Source data:
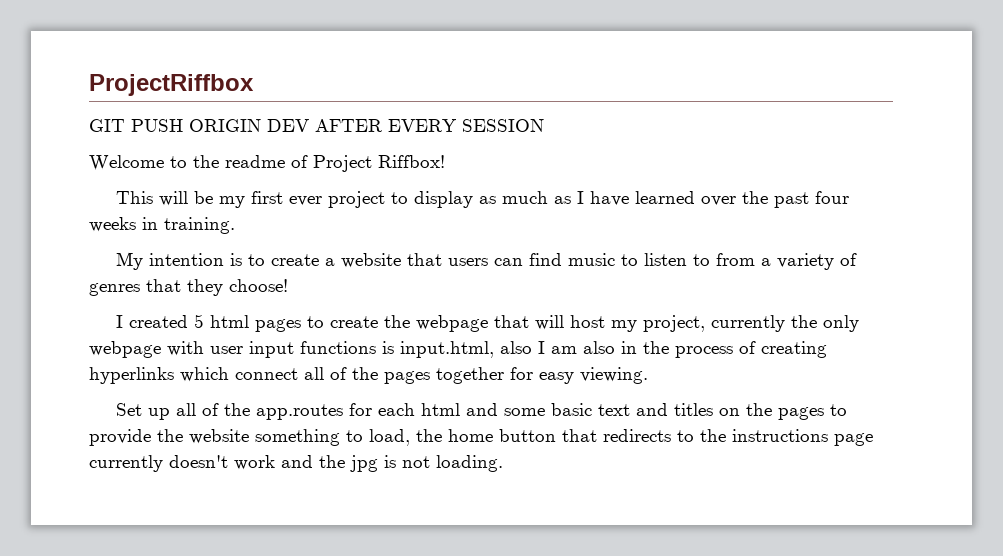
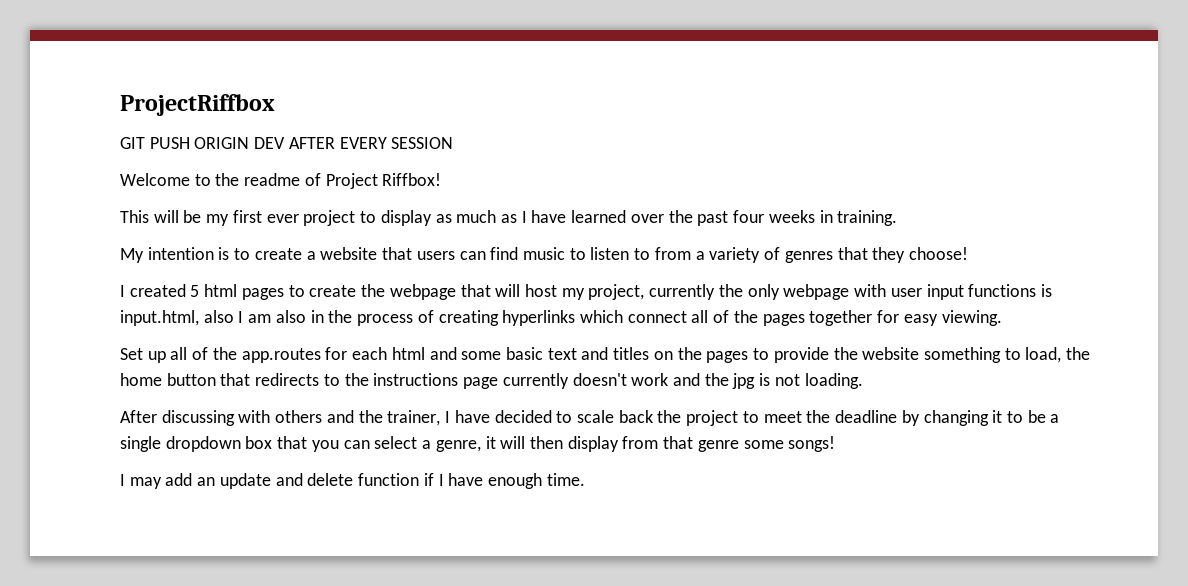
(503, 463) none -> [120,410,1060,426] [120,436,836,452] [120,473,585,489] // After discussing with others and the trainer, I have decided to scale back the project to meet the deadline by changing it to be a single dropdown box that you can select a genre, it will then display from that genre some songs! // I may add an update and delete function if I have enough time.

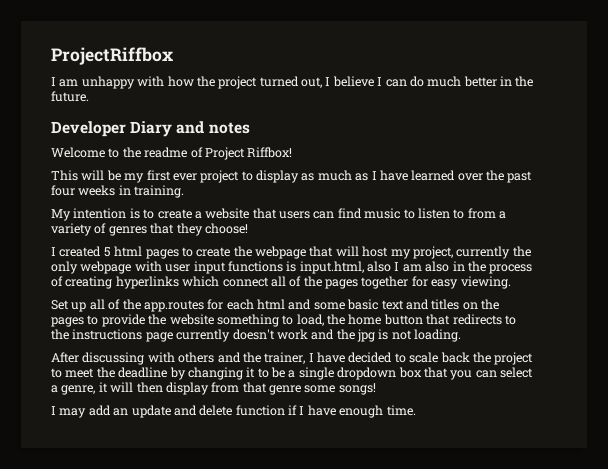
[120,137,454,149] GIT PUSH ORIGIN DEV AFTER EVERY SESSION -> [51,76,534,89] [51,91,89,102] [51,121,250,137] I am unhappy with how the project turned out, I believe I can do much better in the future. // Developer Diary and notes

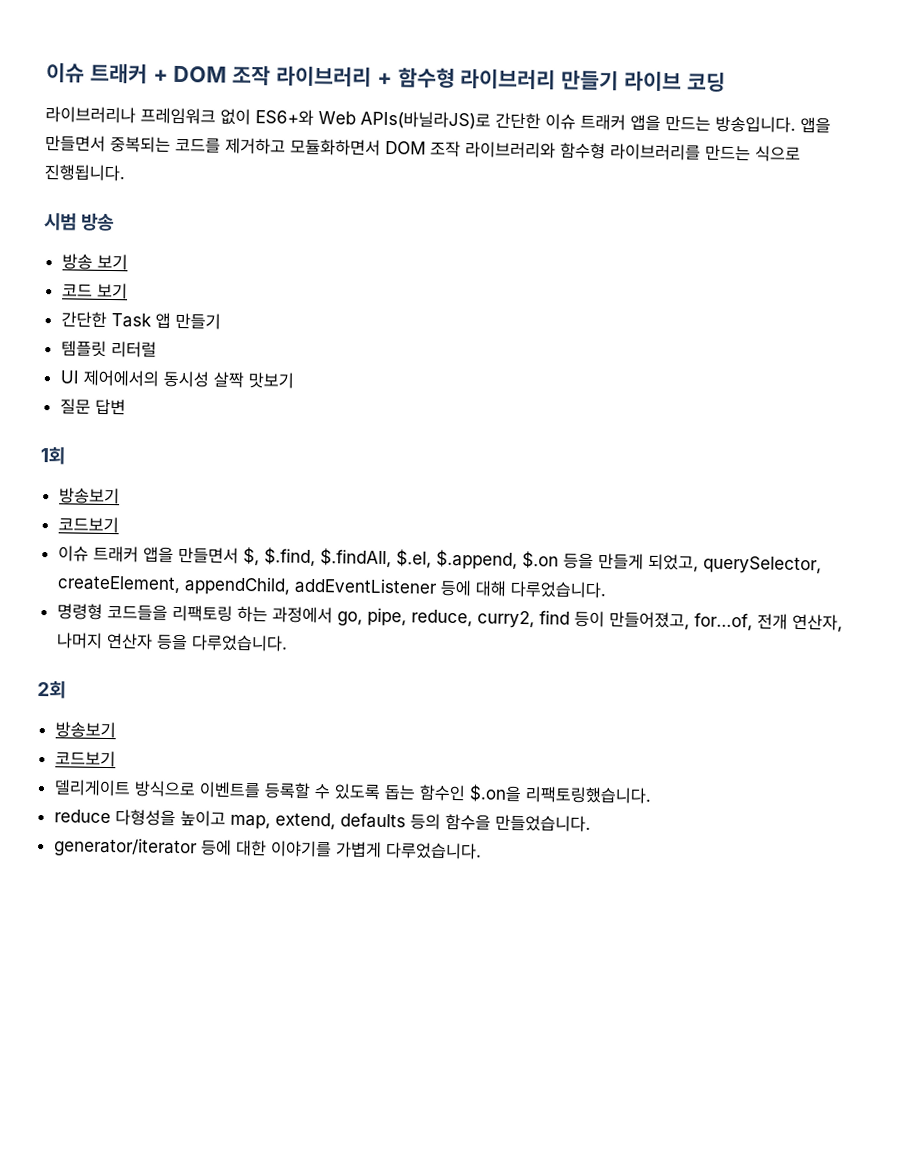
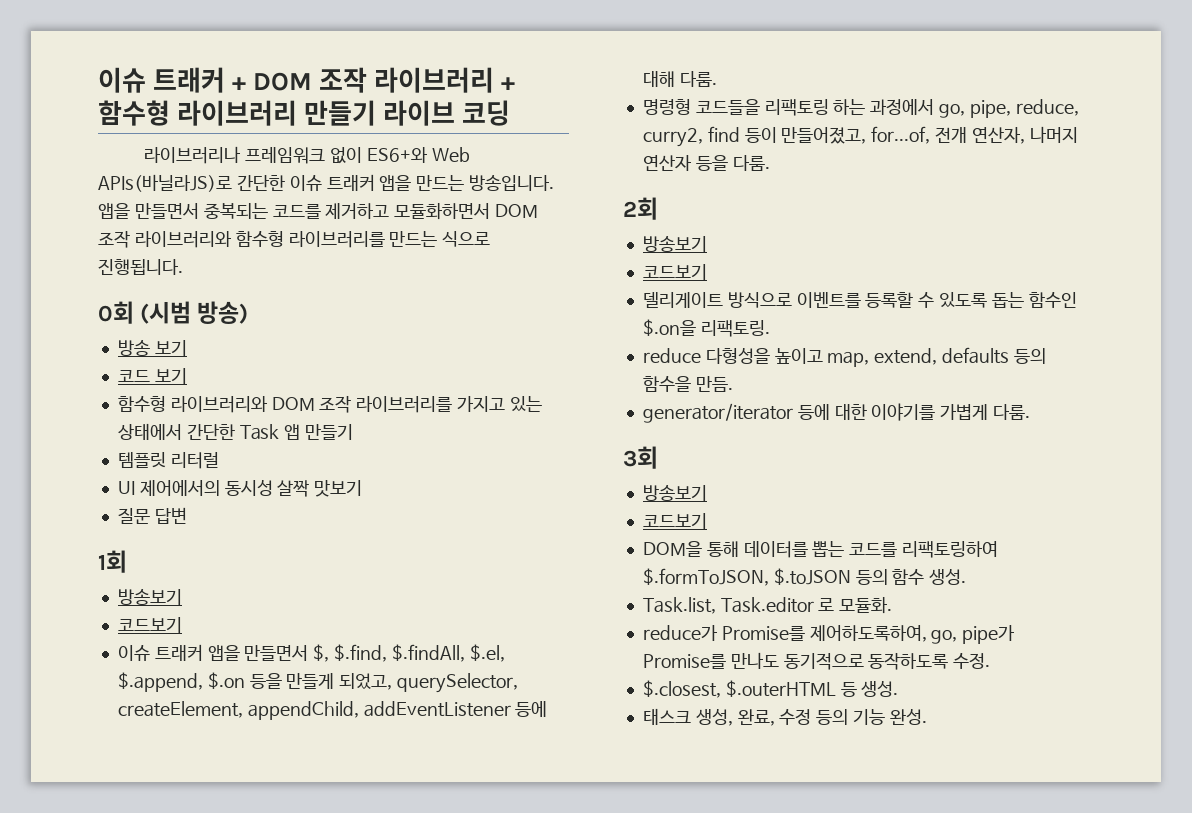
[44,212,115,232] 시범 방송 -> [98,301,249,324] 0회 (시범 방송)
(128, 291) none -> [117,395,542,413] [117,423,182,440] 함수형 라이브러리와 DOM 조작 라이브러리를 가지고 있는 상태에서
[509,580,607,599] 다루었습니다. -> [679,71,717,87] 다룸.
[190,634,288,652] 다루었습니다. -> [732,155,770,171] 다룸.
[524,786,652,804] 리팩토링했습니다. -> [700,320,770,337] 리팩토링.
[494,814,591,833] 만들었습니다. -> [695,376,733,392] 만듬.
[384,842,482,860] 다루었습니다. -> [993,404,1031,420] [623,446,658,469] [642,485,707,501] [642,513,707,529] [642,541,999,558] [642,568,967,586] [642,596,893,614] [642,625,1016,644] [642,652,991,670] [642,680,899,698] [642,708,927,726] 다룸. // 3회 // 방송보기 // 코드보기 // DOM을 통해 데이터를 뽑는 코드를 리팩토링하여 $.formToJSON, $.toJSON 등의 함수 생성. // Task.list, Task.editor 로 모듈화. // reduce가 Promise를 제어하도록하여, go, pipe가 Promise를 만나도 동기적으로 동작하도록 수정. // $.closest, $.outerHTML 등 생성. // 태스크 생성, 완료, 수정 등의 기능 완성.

Your objective: All lines from the one containing "(128, 291) none" down to the final line above are to be restated word for word; leave out the rest.

Reply to the task:
(128, 291) none -> [117,395,542,413] [117,423,182,440] 함수형 라이브러리와 DOM 조작 라이브러리를 가지고 있는 상태에서
[509,580,607,599] 다루었습니다. -> [679,71,717,87] 다룸.
[190,634,288,652] 다루었습니다. -> [732,155,770,171] 다룸.
[524,786,652,804] 리팩토링했습니다. -> [700,320,770,337] 리팩토링.
[494,814,591,833] 만들었습니다. -> [695,376,733,392] 만듬.
[384,842,482,860] 다루었습니다. -> [993,404,1031,420] [623,446,658,469] [642,485,707,501] [642,513,707,529] [642,541,999,558] [642,568,967,586] [642,596,893,614] [642,625,1016,644] [642,652,991,670] [642,680,899,698] [642,708,927,726] 다룸. // 3회 // 방송보기 // 코드보기 // DOM을 통해 데이터를 뽑는 코드를 리팩토링하여 $.formToJSON, $.toJSON 등의 함수 생성. // Task.list, Task.editor 로 모듈화. // reduce가 Promise를 제어하도록하여, go, pipe가 Promise를 만나도 동기적으로 동작하도록 수정. // $.closest, $.outerHTML 등 생성. // 태스크 생성, 완료, 수정 등의 기능 완성.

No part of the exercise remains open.